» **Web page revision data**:
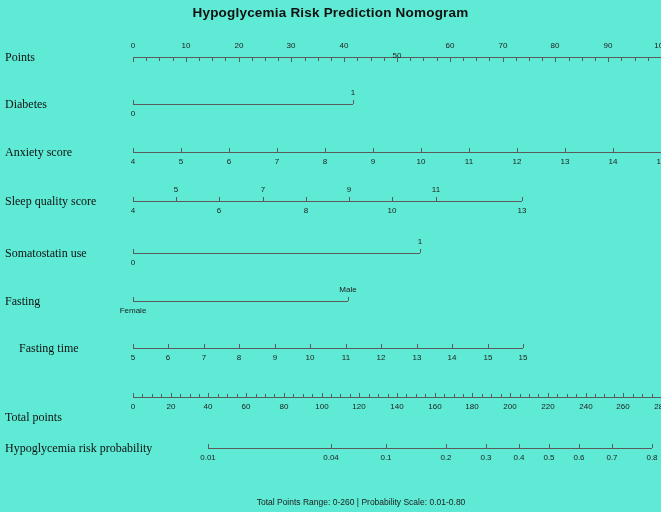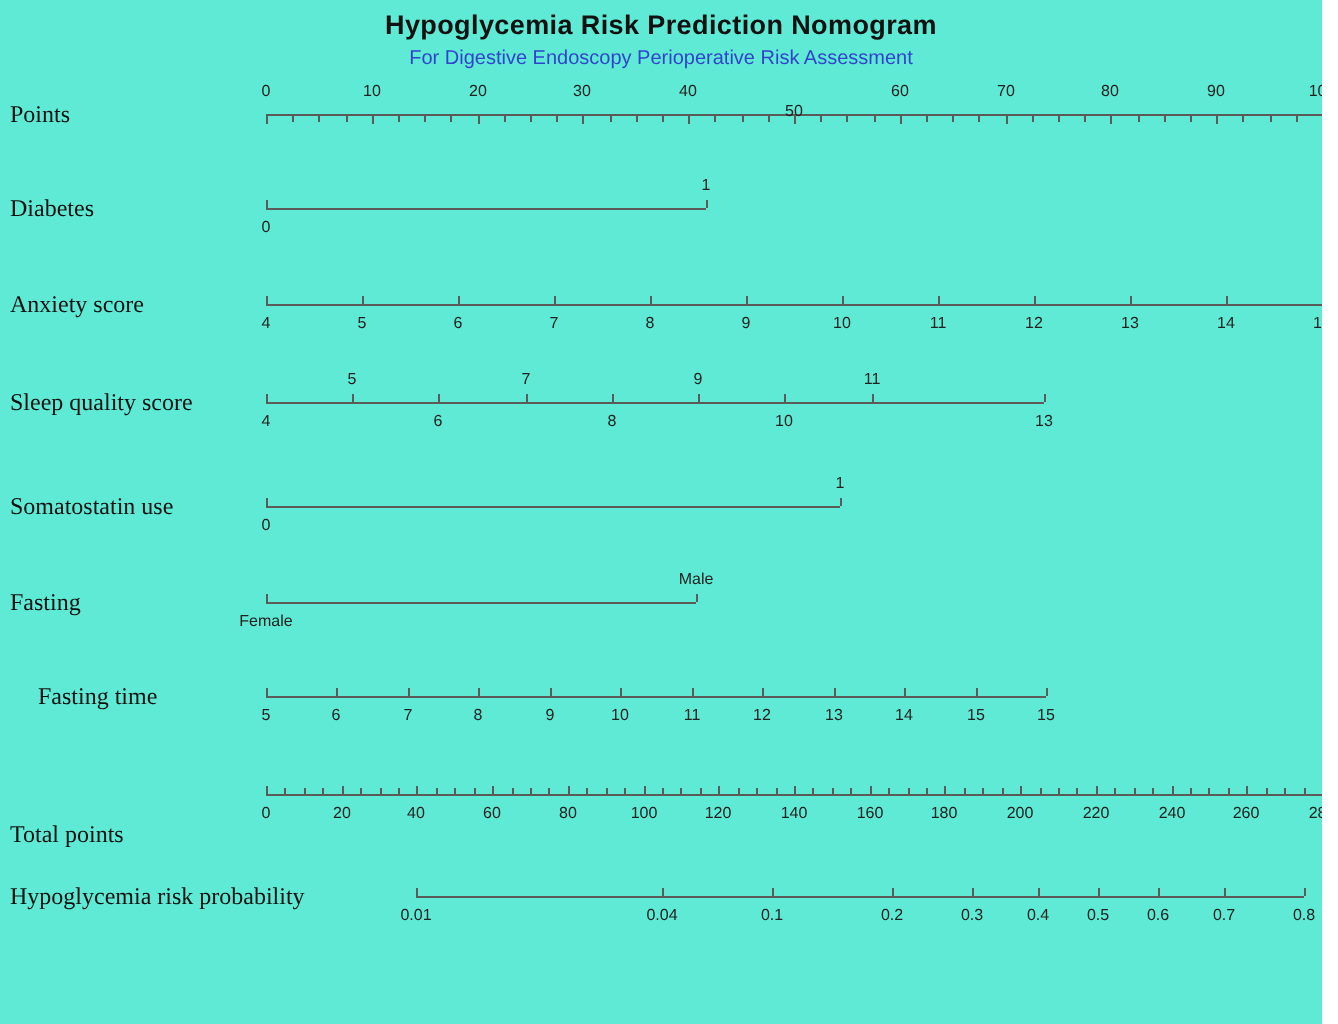--- a/index.html
+++ b/index.html
@@ -16,21 +16,21 @@
   .axline{position:absolute;height:1px;background:#5b5b5b;}
   .tick{position:absolute;width:1px;background:#5b5b5b;}
   .ticklabel{position:absolute;transform:translateX(-50%);font-size:8px;
              color:#222222;white-space:nowrap;}
 </style>
 </head>
 <body>
 
 <div id="nomogram">
   <div class="title">Hypoglycemia Risk Prediction Nomogram</div>
-  <div class="subtitle">For Digestive Endoscopy Perioperative Risk Assessment</div>
+  <div class="footer">Total Points Range: 0-260 | Probability Scale: 0.01-0.80</div>
 <div class="axname" style="left: 5px; top: 50px;">Points</div>
     <div class="axline" style="left: 133px; top: 57px; width: 528px;"></div>
     <div class="tick" style="left: 133px; top: 58px; height: 4px;"></div>
     <div class="ticklabel" style="left: 133px; top: 41px;">0</div>
     <div class="tick" style="left: 186px; top: 58px; height: 4px;"></div>
     <div class="ticklabel" style="left: 186px; top: 41px;">10</div>
     <div class="tick" style="left: 239px; top: 58px; height: 4px;"></div>
     <div class="ticklabel" style="left: 239px; top: 41px;">20</div>
     <div class="tick" style="left: 291px; top: 58px; height: 4px;"></div>
     <div class="ticklabel" style="left: 291px; top: 41px;">30</div>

» **AIM OF THE EXERCISE**: Filter the records, keeping only lines that contain "Points", and show those lines.

» **WRITTEN RESPONSE**:
+  <div class="footer">Total Points Range: 0-260 | Probability Scale: 0.01-0.80</div>
 <div class="axname" style="left: 5px; top: 50px;">Points</div>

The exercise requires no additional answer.